DIRECTIONS: The copy must match the data below line for line and contain no images.

== MATERIAL PROVIDED ==

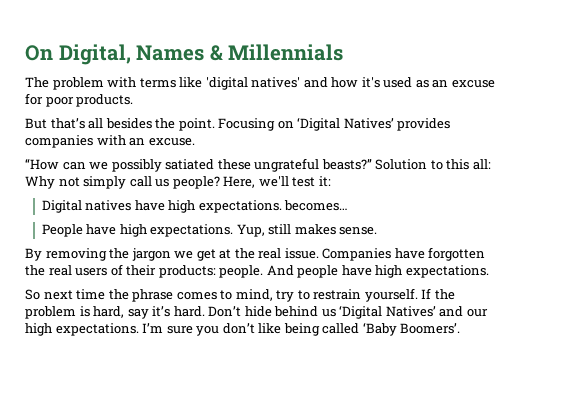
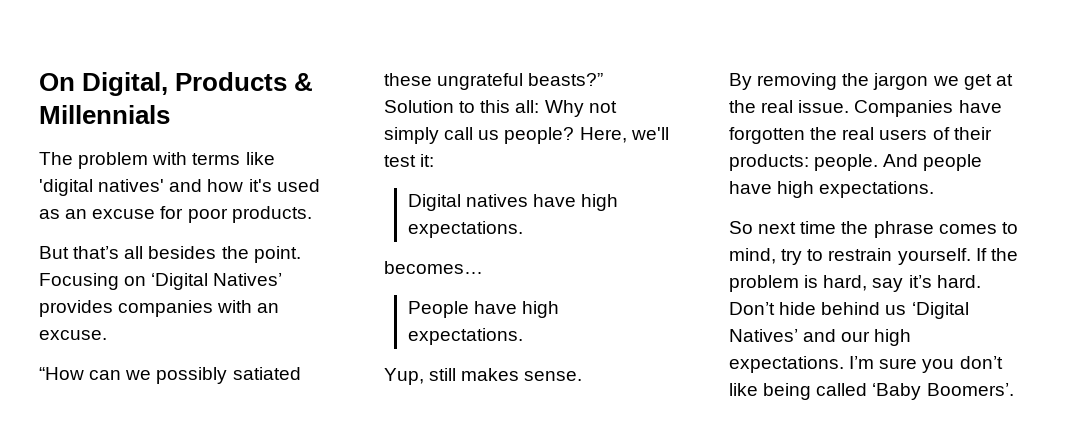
[136,45,205,61] Names -> [175,72,288,91] Products
(282, 206) none -> (523, 229) //
(234, 230) none -> (523, 336) //

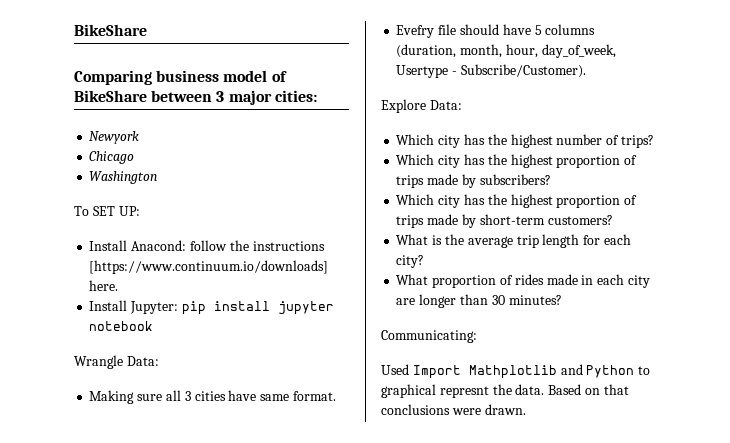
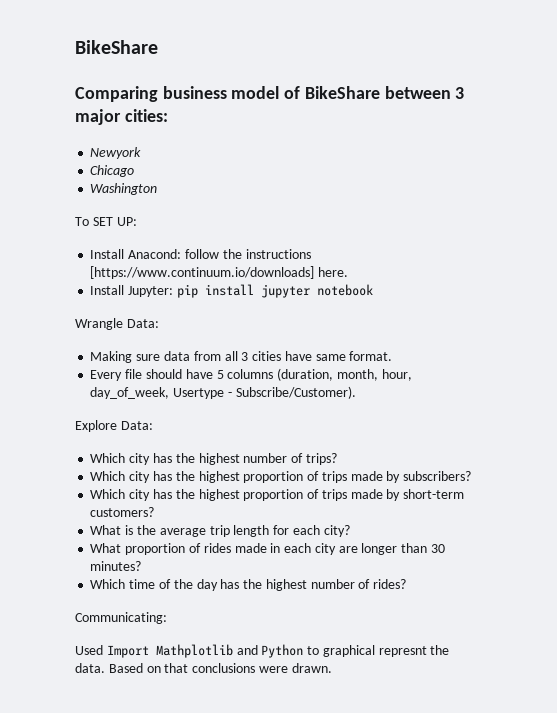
(163, 397) none -> [163,351,221,361] data from
[396,25,435,38] Evefry -> [90,370,123,381] Every
(562, 300) none -> [90,579,407,591] // Which time of the day has the highest number of rides?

===

ANSWER FOR THIS EXERCISE:
[136,45,205,61] Names -> [175,72,288,91] Products
(282, 206) none -> (523, 229) //
(234, 230) none -> (523, 336) //

(163, 397) none -> [163,351,221,361] data from
[396,25,435,38] Evefry -> [90,370,123,381] Every
(562, 300) none -> [90,579,407,591] // Which time of the day has the highest number of rides?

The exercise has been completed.